KUPANG.ONLINE – Boawae baru kehilangan putra terbaiknya, Cyrilus Bau Engo, yang telah kembali keharibaan Ilahi.  Ia adalah politisi, pakar koperasi, pemerhati dan penulis Budaya Nagekeo.

Kabut duka yang belum sirna dari kaki Ebulobo, Kupang.Online mewawancarai ANNA MARLINDA M.B. atau biasa disapa Linda Boleng, politisi berdarah Ende yang dipersunting putra Boawae, John Boleng, di kediamannya, Senin (01/10/2018).

Tak terlalu sulit dan kakuh untuk berbincang dengan  lulusan Antropologi Universitas Gadjah Mada ini.  Linda adalah pribadi yang ramah, supel dan mudah bersahabat dengan semua orang.

Kupang.Online mewawancarainya karena dengan satu alasan.
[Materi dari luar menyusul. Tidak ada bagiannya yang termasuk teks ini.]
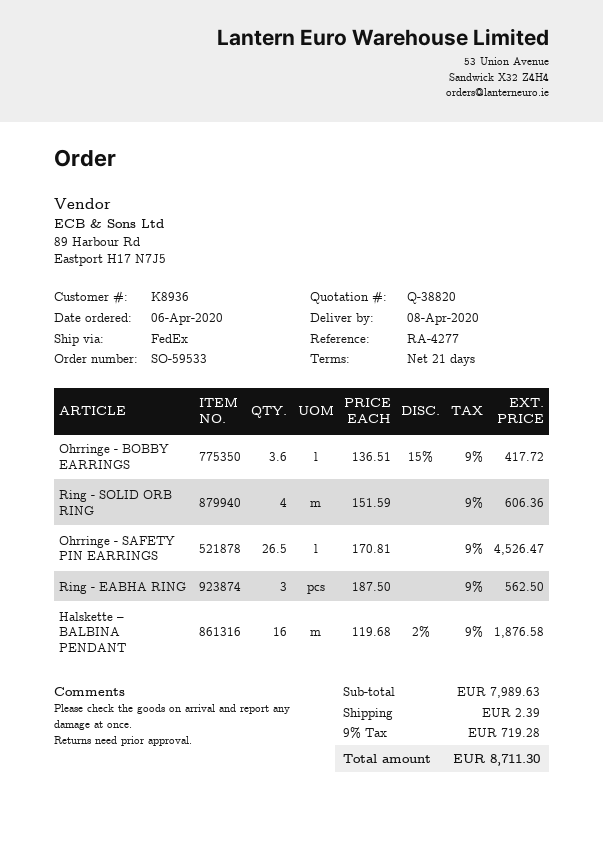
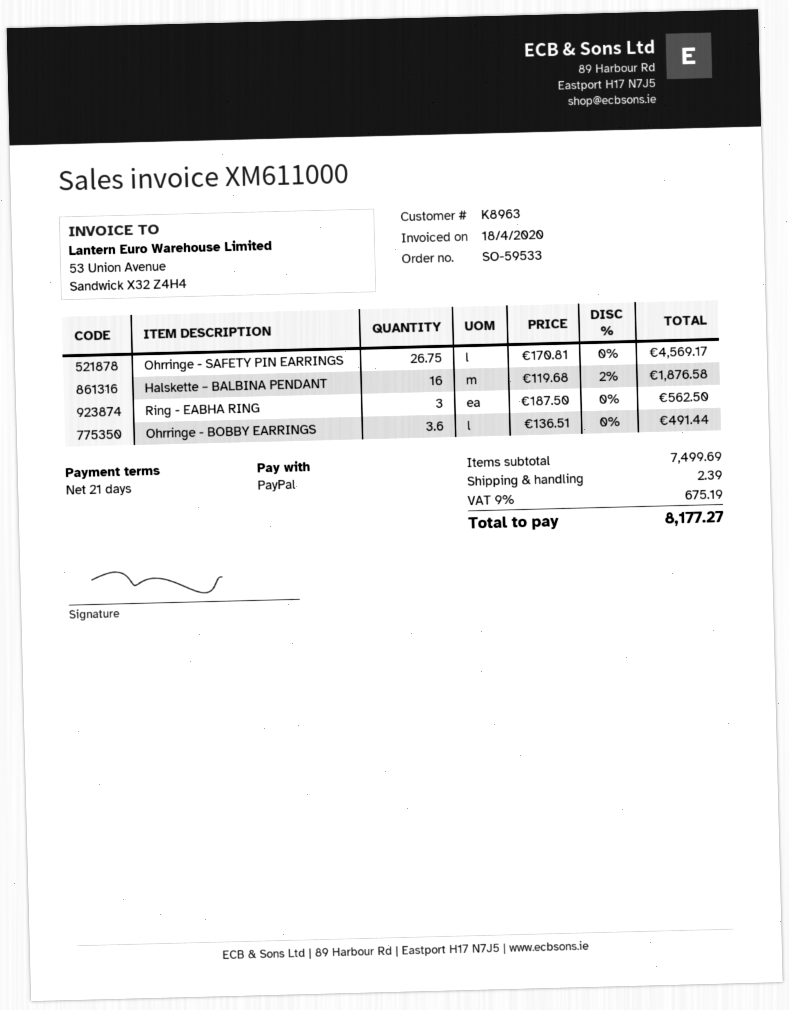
customer number: K8936 -> K8963
Ohrringe - BOBBY EARRINGS: 3.6 x 136.51 - 15% = 417.72 -> 3.6 x 136.51 = 491.44
Ring - SOLID ORB RING: 4 x 151.59 = 606.36 -> none
Ohrringe - SAFETY PIN EARRINGS: 26.5 x 170.81 = 4526.47 -> 26.75 x 170.81 = 4569.17
subtotal: 7989.63 -> 7499.69
tax: 9% = 719.28 -> 9% = 675.19
total: 8711.30 -> 8177.27

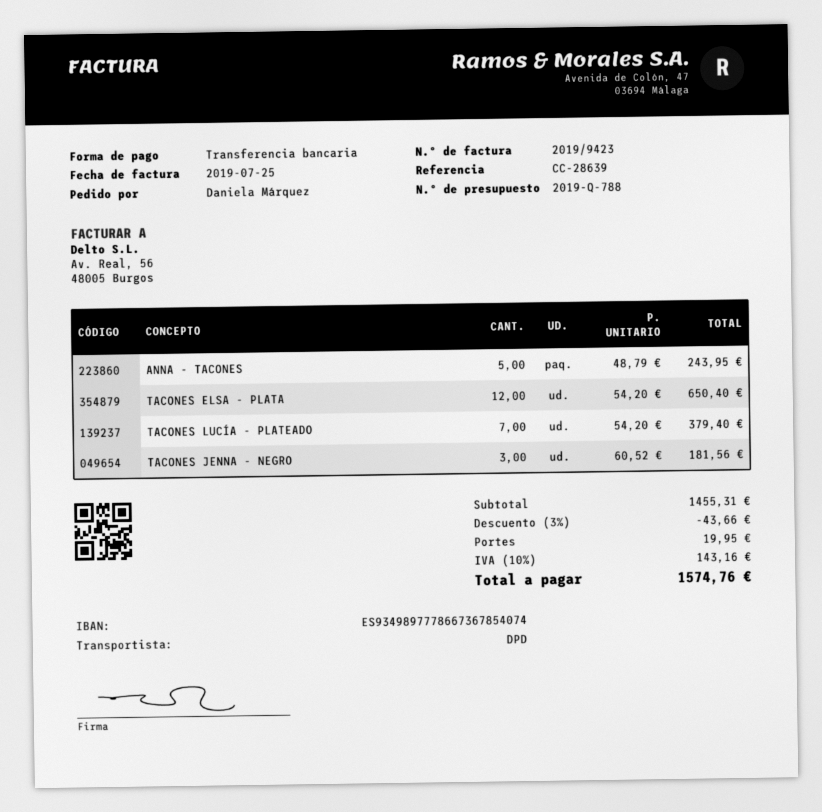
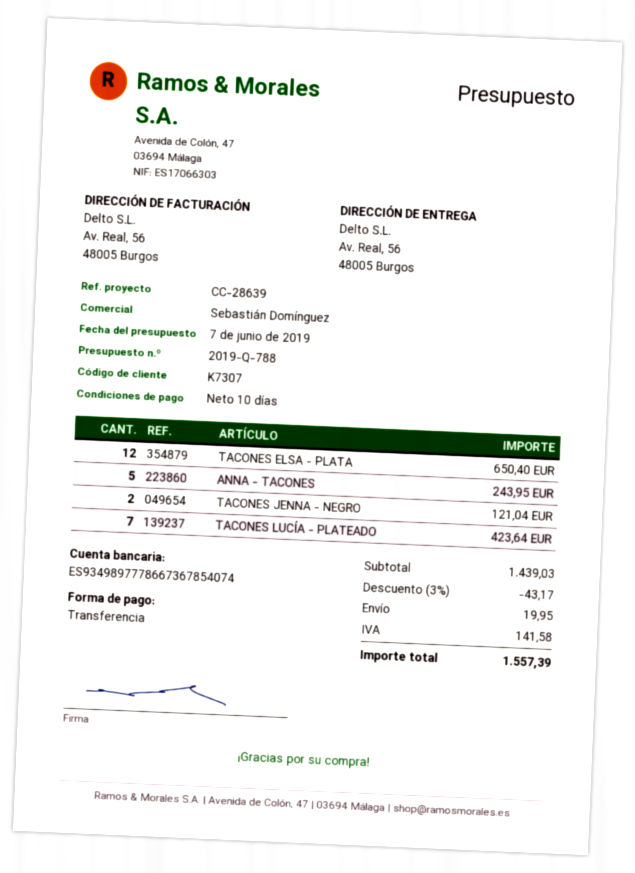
TACONES LUCÍA - PLATEADO: 7 for 379.40 -> 7 for 423.64
TACONES JENNA - NEGRO: 3 for 181.56 -> 2 for 121.04
subtotal: 1455.31 -> 1439.03
discount: 3% = 43.66 -> 3% = 43.17
tax: 143.16 -> 141.58
total: 1574.76 -> 1557.39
Ia adalah salah satu srikandi yang tengah merintis jalan menuju Senayan. Tak banyak bahkan tidak ada wanita ‘kampung’ yang mau merebut kursi di Senayan. Linda Boleng adalah salah satunya – mungkin juga satu-satunya.

Dalam dunia politik, Linda bukanlah pendatang baru. Ia telah lama berkecimpung di dunia politik sejak 1998. Pada waktu itu ia menduduki posisi atau jabatan sebagai wakil sekretaris DPC PDIP Ngada. Dalam cataan sejarah PDIP Ngada, Linda menjadi  salah satu pendiri PDIP di Ngada.

Sejak terlibat dalam politik praktis di Ngada dan Nagekeo, Linda telah malang melintang di berbagai partai politik tapi hatinya tetap jatuh cinta pada PDIP. Pendidikan dan kemampuan public speaking merupakan modal utama Linda untuk terjun di panggung politik. Beberapa partai politik pernah menawarkan Linda untuk bergabung dengan syarat sangat luwes. Ia boleh mencalonkan diri di tingkat mana saja. Dan, tawaran terakhir datang dari PDIP. Sama seperti partai lain, Linda bebas memilih caleg pada tingkat mana saja. Akhirnya, Linda menerima pinangan PDIP dan memutuskan sebagai  calon anggota DPR RI dari Dapil I NTT.

Perjalanan politik Linda dalam gelanggang Pemilu 2019 baru dimulai. Derap langkah politik berikutnya kian berat . Dirinya bukanlah siapa-siapa. Linda hanya seorang ibu yang memilih berwiraswata bersama suami. Karena sikap politiknya, suka atau tidak suka, ia harus bertarung dengan kandidat lain yang boleh dibilang berasal dari kelompok yang bertaburan bintang.

Anna Marlinda M.B., caleg DPR RI No. Urut 5 PDIP dari Dapil NTT 1 (Foto: Facebook.com/Linda.Boleng)

Saat mewawancarainya, Kupang.Online sempat bertanya, “Mengapa Anda memilih caleg DPR RI? Bukannya calon anggota legislatif DPRD Provinsi NTT atau DPRD Nagekeo?” Linda   memberikan alasan yang tegas, “Saya memilih ke DPR RI dengan alasan untuk memenangkan PDIP di NTT dan di Indonesia umumnya.”